Avvolta nei panni neri, l’aveva trovata più piccola di quanto se l’era immaginata. Stava leggera e inerte sotto una coltre lattea ageminata a fili d’argento, fissata per sempre nel pallore terreo della morte.
Sotto le grandi volte di tufo imbiancate a calce, alitava un soffio vitale di cioccolata calda profumata di garofano e cannella che saliva da un grande samovar di alluminio appoggiato sul tavolaccio di legno grezzo accanto ai tazzoni di terraglia smaltati di bianco e a un vassoio di cartone nel quale giacevano, allineati e morbidi, i raffioli.
Si trattenne soltanto il tempo di cedere alla lusinga di inzuppare un raffiolo nella tazza sbreccata colma di confortante e densa cioccolata mentre tesseva la necroapologia della defunta con un conoscente. Poi, irruppero le nenie funebri delle comari più strette impeciate in lunghi scialli tenebrosi. Allora, si decise ad uscire.
Ci aveva riflettuto parecchio dopo la visita ai parenti in quella fredda mattina di gennaio nella quale il cielo di zinco spandeva un gelido silenzio e una pioggia immobile e malinconica.
Per quella che gli sembrò una pensata geniale, si recò nella pasticceria che lo serviva abitualmente, la migliore della città.
C’è il principale? Devo ordinare una torta per 20 persone – annunciò con tono perentorio entrando impettito nella pasticceria odorosa di vaniglia e di caffè.
Il garzone s’affrettò nel retrobottega nel momento in cui dal forno sbuffavano i vapori del pandispagna.
Pringpè stè mest Alfonz che voul urdnè nu gattò.
Il principale, levatosi la toque blanche, s’affacciò dietro il bancone con una giubba immacolata chiusa da bottoni d’oro e un grembiule decorato al lavoro con croci di cioccolato fuso e ripiegato nella fettuccia che gli cingeva i fianchi.
Come la facciamo? Al cioccolato, alla panna, ricoperta di pasta di mandorle e ghiaccia reale?- suggerì riconoscendo il cliente.
Non lo so, non ne ho la più pallida idea. Fai tu, mi fido. – disse, dimostrando la confidenza di una lunga frequentazione. Passo più tardi con il bigliettino e l’indirizzo dove la consegnerete.
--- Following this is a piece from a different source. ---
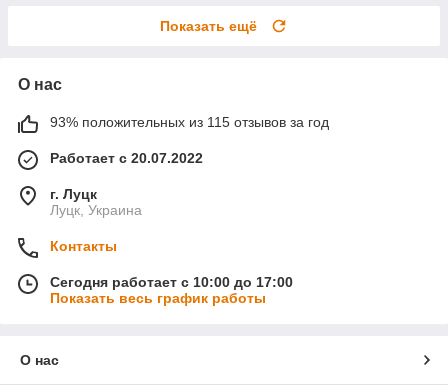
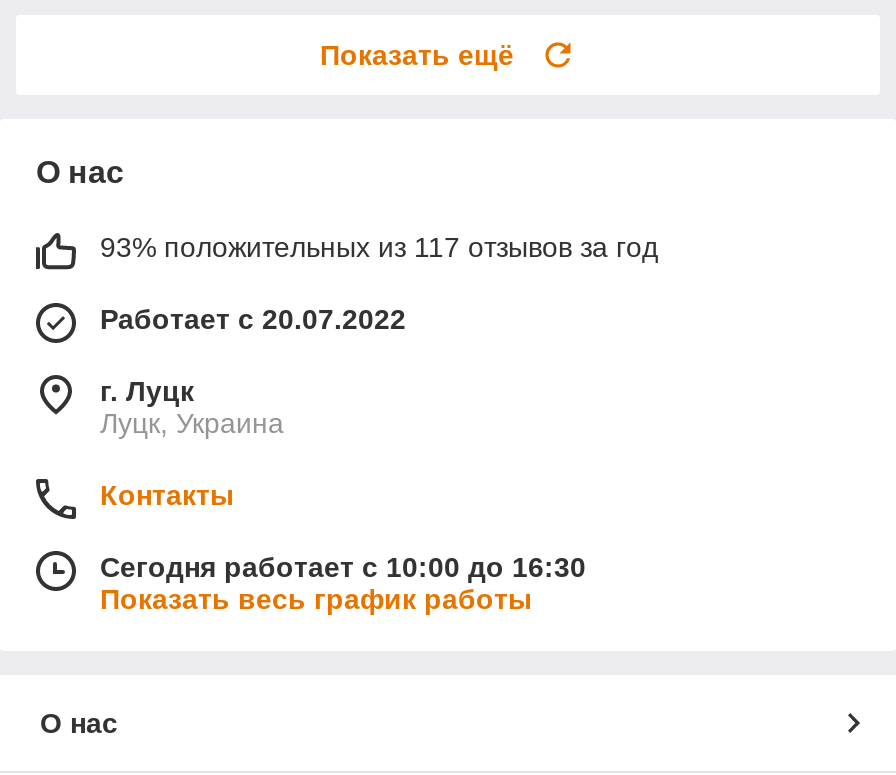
[50,114,329,130] 93% положительных из 115 отзывов за год -> [100,231,658,263] 93% положительных из 117 отзывов за год
[50,274,293,290] Сегодня работает с 10:00 до 17:00 -> [100,551,586,583] Сегодня работает с 10:00 до 16:30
E andò via.
Il pasticciere rientrò nel laboratorio, si risistemò le couvre-chef, scelse, fresco di forno, un fondo di pandispagna circolare d’una quarantina di centimetri di diametro e lo divise perfettamente ricavandone due dischi che sembravano soli d’oro sul firmamento grigio gainsboro venato di verde e di blu del marmo di lavorazione. Sulla carta di pizzo che copriva il cartone circolare per sorreggere la torta, posò il disco di pandispagna. Aprì l’armadio delle bagne e optò per un fromentino rum agricole della Martinica che asperse come una benedizione sacramentale sul fondo della torta. Con la spatola spalmò un primo strato di crema pasticcera liscia e fulgente d’un delicato giallo chartreuse. Sminuzzò il cioccolato fondente in pezzetti croccanti e li unì alla gianduia che costituì il secondo strato di crema. Chiuse la torta con l’altro disco di pandispagna pareggiandolo con quello inferiore per ottenere un cerchio assolutamente preciso. Stese un velo sottilissimo di crema al burro aromatizzata di crema di cacao e si preparò alla decorazione.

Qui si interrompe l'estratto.